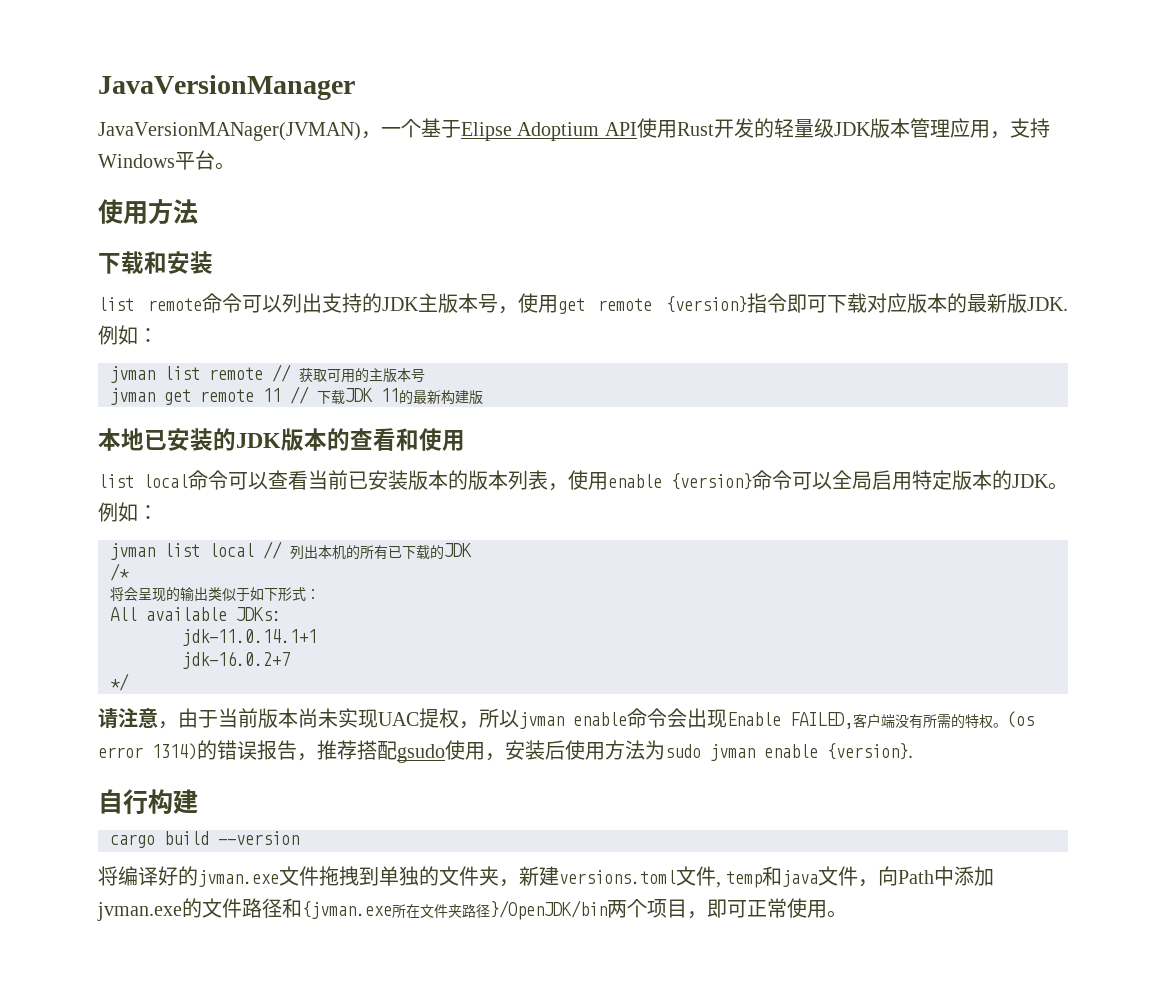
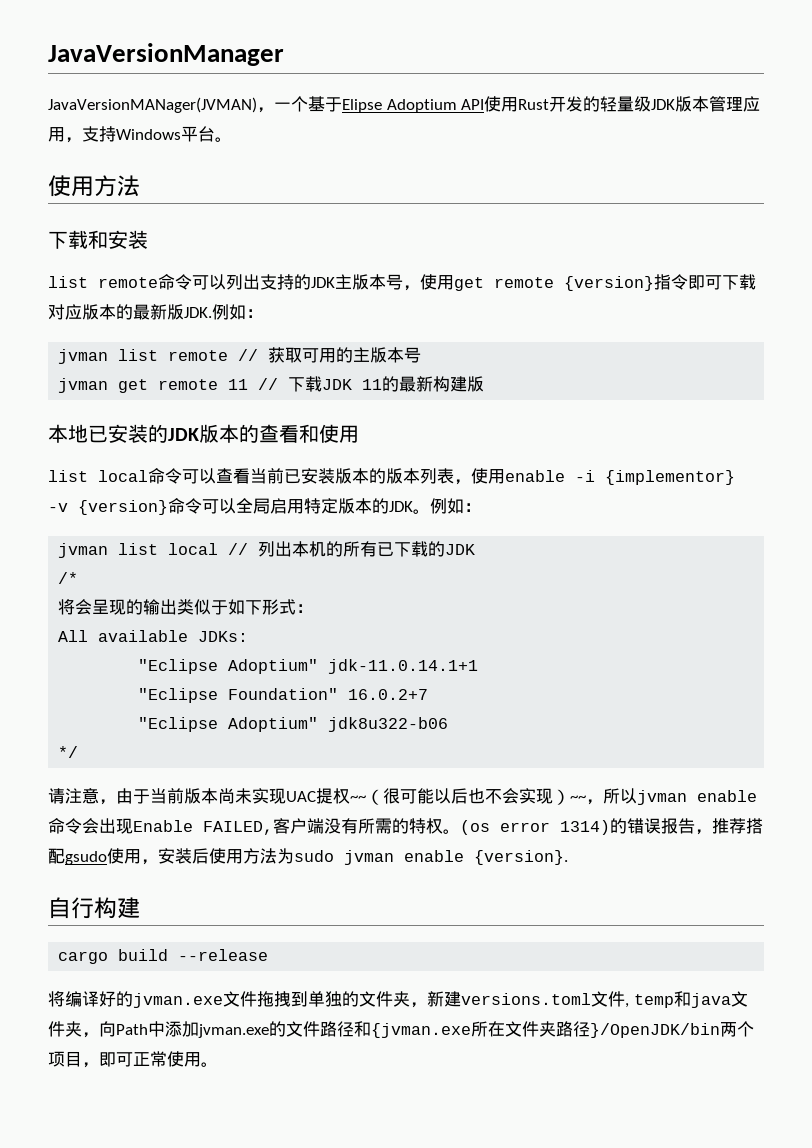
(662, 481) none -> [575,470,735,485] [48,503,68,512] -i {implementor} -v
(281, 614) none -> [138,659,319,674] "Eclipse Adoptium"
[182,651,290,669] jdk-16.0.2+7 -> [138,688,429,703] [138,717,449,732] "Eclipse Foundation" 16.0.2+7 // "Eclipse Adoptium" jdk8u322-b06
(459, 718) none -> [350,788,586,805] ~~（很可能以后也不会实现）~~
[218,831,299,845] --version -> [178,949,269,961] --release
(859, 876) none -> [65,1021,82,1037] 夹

• • • •

• **Required action**:
Exactly as written, set down each line of the records, leaving out the pictures.

• **Response area**:
(662, 481) none -> [575,470,735,485] [48,503,68,512] -i {implementor} -v
(281, 614) none -> [138,659,319,674] "Eclipse Adoptium"
[182,651,290,669] jdk-16.0.2+7 -> [138,688,429,703] [138,717,449,732] "Eclipse Foundation" 16.0.2+7 // "Eclipse Adoptium" jdk8u322-b06
(459, 718) none -> [350,788,586,805] ~~（很可能以后也不会实现）~~
[218,831,299,845] --version -> [178,949,269,961] --release
(859, 876) none -> [65,1021,82,1037] 夹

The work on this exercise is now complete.